Rodríguez, irmão da presidente interina, Delcy Rodríguez, afirmou que o foco do atual executivo passa por assegurar “a estabilidade e a reconciliação da Venezuela”. Ainda assim, admitiu que a realização de eleições poderá ser considerada caso o país consiga avançar na estabilização nacional e alcançar um acordo com “todos os setores da oposição”.

Questionado sobre a líder opositora María Corina Machado, o presidente do parlamento evitou referir nomes específicos e apontou para a discussão em curso na Assembleia Nacional de uma lei de amnistia destinada a presos políticos detidos desde 1999. Segundo Rodríguez, a iniciativa pretende facilitar o regresso ao país de setores da oposição atualmente no exterior, desde que cumpram a lei.

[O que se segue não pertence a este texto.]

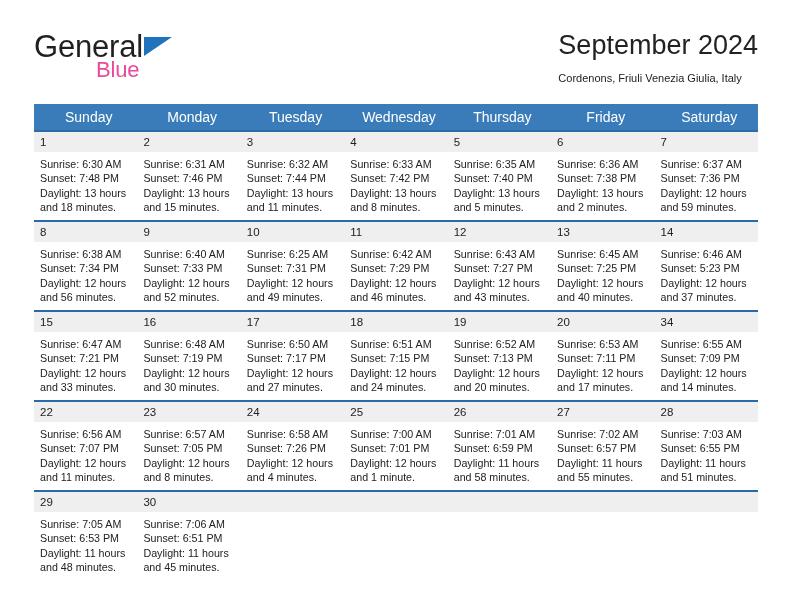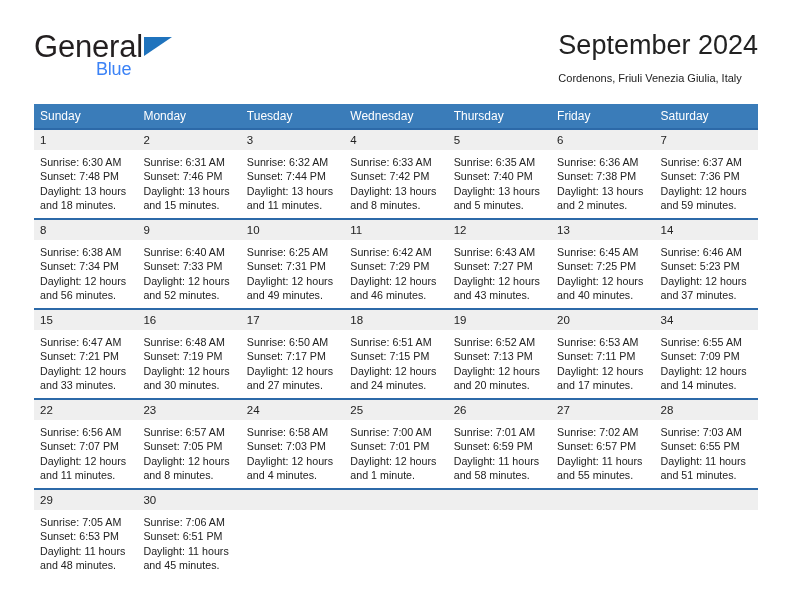--- a/index.html
+++ b/index.html
@@ -56,9 +56,9 @@
     border-bottom: 19px solid transparent;
   }
   .brand-line2 {
-    font-size: 18px;
+    font-size: 22px;
     line-height: 25px;
-    color: #3b82f6;
+    color: #ec4899;
     letter-spacing: -0.2px;
     padding-left: 62px;
     margin-top: -2px;

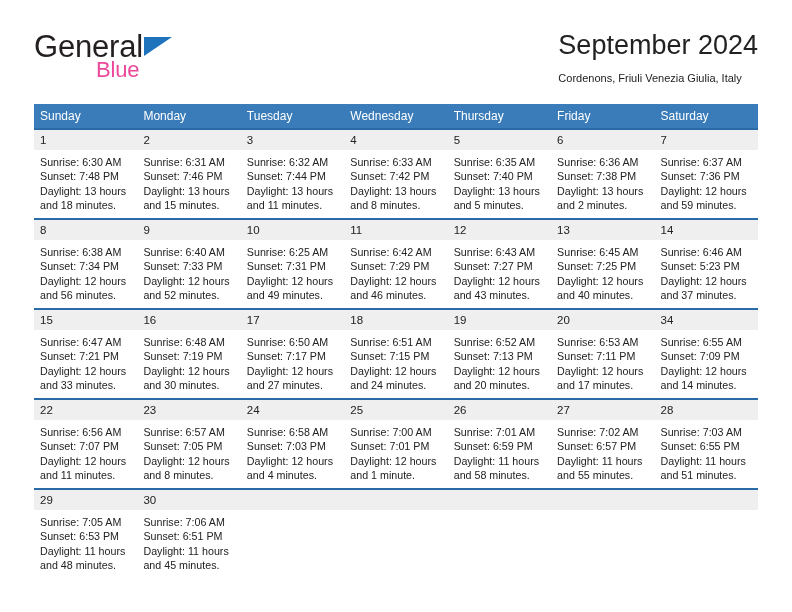--- a/index.html
+++ b/index.html
@@ -97,9 +97,9 @@
   .calendar th {
     background: #3a7cb9;
     color: #ffffff;
-    font-size: 12px;
+    font-size: 14px;
     font-weight: normal;
-    text-align: left;
+    text-align: center;
     padding: 5px 0 5px 6px;
     height: 13px;
     vertical-align: middle;

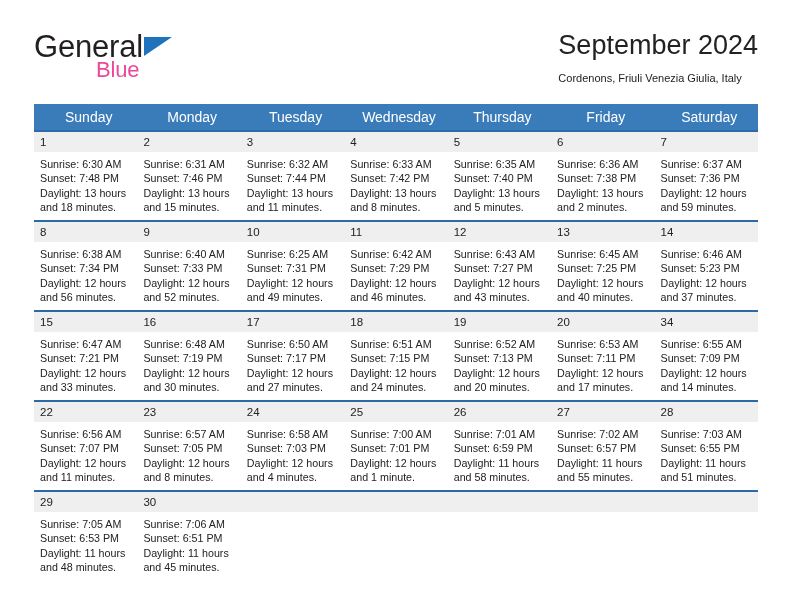--- a/index.html
+++ b/index.html
@@ -434,7 +434,7 @@
               <div class="daynum">24</div>
               <div class="dayinfo">
                 <div>Sunrise: 6:58 AM</div>
-                <div>Sunset: 7:03 PM</div>
+                <div>Sunset: 7:26 PM</div>
                 <div>Daylight: 12 hours</div>
                 <div>and 4 minutes.</div>
               </div>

A entrevista, conduzida pelo jornalista Rob Schmitt, foi transmitida com dobragem em inglês das respostas de Jorge Rodríguez, não sendo audíveis na íntegra as declarações originais em espanhol.

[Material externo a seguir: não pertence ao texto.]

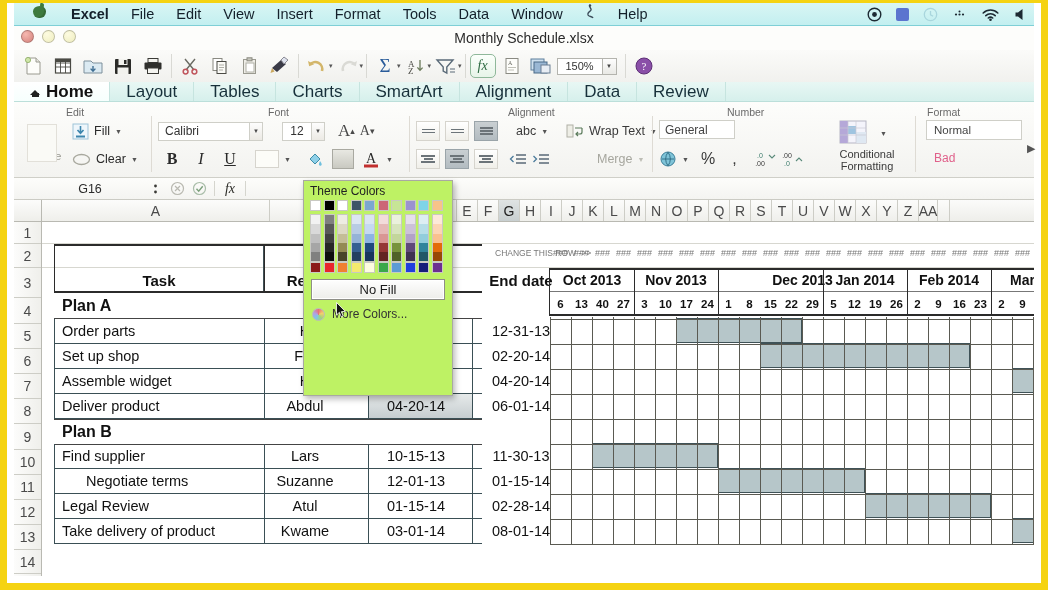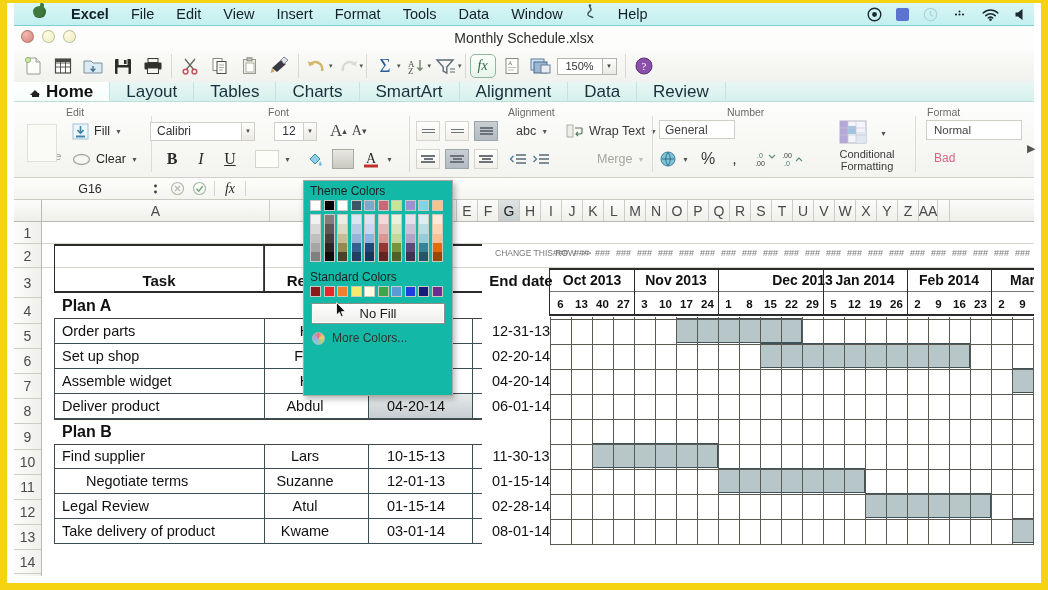--- a/index.html
+++ b/index.html
@@ -395,7 +395,7 @@
     <div class="grpsep" style="left:137px"></div>
 
     <div class="grplbl" style="left:254px">Font</div>
-    <div class="rowA" style="left:136px;">
+    <div class="rowA" style="left:144px;">
       <span class="fontname">Calibri</span>
       <span class="fontdrop" style="margin-left:-5px">▼</span>
       <span class="fontsize" style="margin-left:14px">12</span>

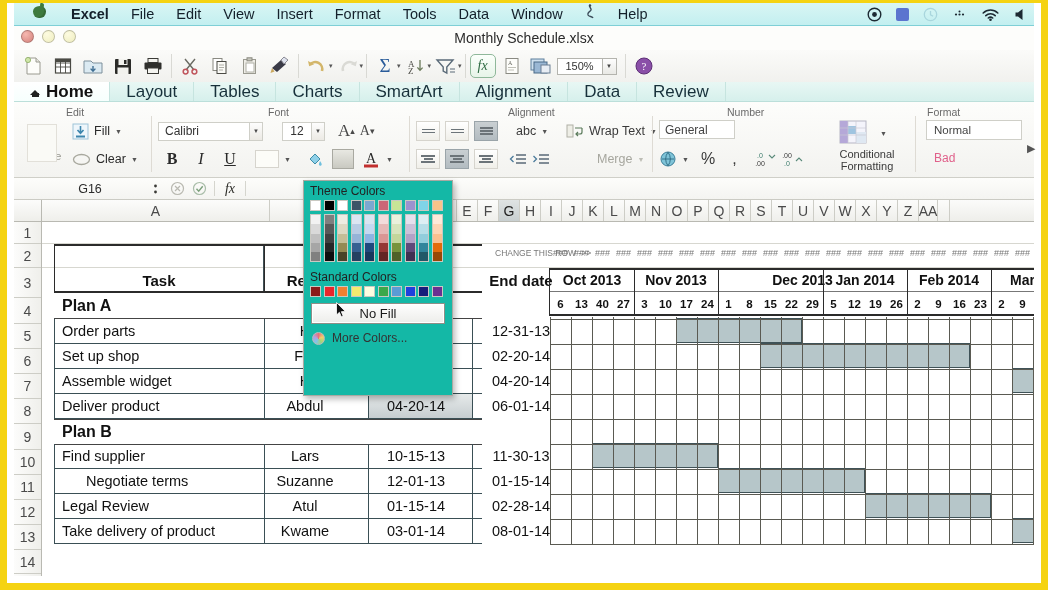--- a/index.html
+++ b/index.html
@@ -136,7 +136,7 @@
 
   
   .popup{ position:absolute; left:296px; top:180px; width:150px; height:216px;
-     background:#14b8a6; border:1px solid #a9a9a2; box-shadow:2px 3px 6px rgba(0,0,0,.28); z-index:25;
+     background:#bef264; border:1px solid #a9a9a2; box-shadow:2px 3px 6px rgba(0,0,0,.28); z-index:25;
      font-size:11.5px; color:#2e2e2e; }
   .poplbl{ padding:3px 0 2px 6px; font-size:12px; color:#222; }
   .swrow{ display:flex; padding-left:6px; gap:2.5px; }

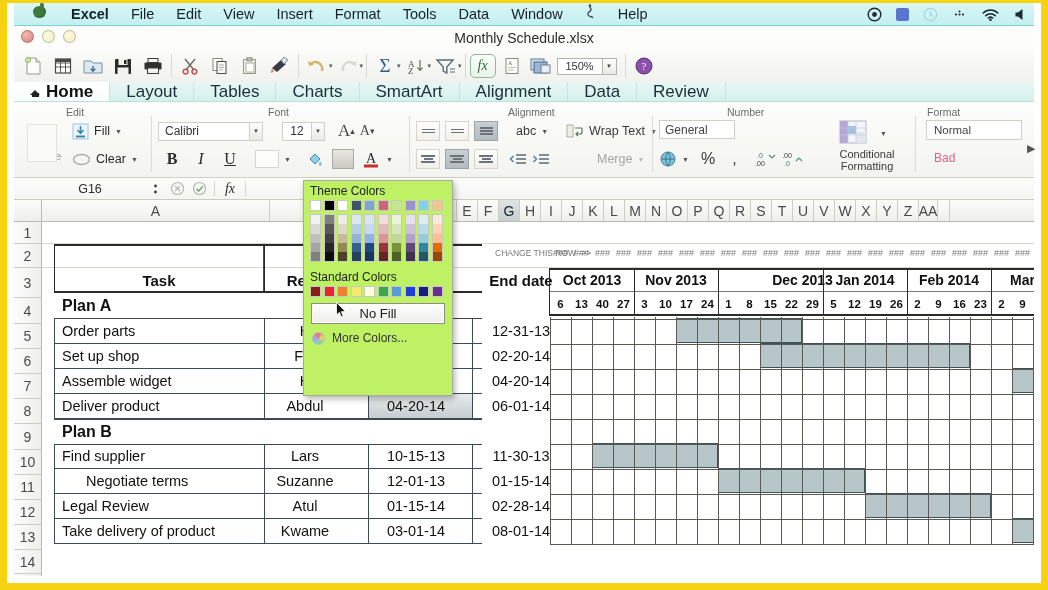--- a/index.html
+++ b/index.html
@@ -921,7 +921,6 @@
           <div style="background: rgb(151, 72, 6);"></div>
         </div>
       </div>
-    <div class="poplbl" style="padding-top:8px">Standard Colors</div>
     <div class="swrow" id="standardrow">
         <div class="sw" style="background: rgb(139, 26, 26);"></div>
         <div class="sw" style="background: rgb(232, 38, 44);"></div>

Durante a conversa, foram também abordados temas económicos, nomeadamente a abertura da indústria petrolífera venezuelana ao investimento estrangeiro, em particular dos Estados Unidos. Rodríguez reconheceu que a Venezuela enfrentou “dificuldades económicas devido ao bloqueio” norte-americano e admitiu erros por parte do governo, mas considerou que o país vive agora uma “oportunidade de ouro” para promover áreas como a saúde, a educação e a cultura, através de uma economia de mercado mais aberta.

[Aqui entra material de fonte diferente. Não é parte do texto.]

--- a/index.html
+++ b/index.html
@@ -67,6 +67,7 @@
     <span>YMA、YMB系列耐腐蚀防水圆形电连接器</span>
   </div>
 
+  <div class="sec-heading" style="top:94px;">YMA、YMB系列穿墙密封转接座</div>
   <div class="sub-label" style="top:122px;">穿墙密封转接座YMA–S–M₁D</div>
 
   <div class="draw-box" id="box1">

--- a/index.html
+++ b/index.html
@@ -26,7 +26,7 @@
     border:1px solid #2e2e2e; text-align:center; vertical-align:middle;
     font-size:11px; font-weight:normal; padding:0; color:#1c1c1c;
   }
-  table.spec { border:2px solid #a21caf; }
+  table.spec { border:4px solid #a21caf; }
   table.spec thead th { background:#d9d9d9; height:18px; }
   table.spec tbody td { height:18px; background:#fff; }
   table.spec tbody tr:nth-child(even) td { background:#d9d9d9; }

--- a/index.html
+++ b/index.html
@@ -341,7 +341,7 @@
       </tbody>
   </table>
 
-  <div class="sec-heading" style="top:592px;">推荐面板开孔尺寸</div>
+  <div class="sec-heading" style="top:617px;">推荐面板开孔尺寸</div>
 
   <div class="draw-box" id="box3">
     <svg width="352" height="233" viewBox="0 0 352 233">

“Queremos transformar o petróleo em hospitais, escolas e melhores condições de vida para o povo venezuelano”, afirmou.

Sobre a relação com a administração norte-americana, Rodríguez disse que os últimos dias foram “intensos”, mas salientou a possibilidade de construir uma relação de “benefício mútuo”. “Temos um futuro brilhante pela frente”, acrescentou.

Desde a captura de Nicolás Maduro e a tomada de posse de Delcy Rodríguez como presidente interina, a Venezuela alterou a lei dos hidrocarbonetos para permitir investimento norte-americano, retomou a comercialização de petróleo sob tutela económica dos Estados Unidos, iniciou a libertação de centenas de presos políticos e debate uma ampla lei de amnistia com vista à reconciliação nacional.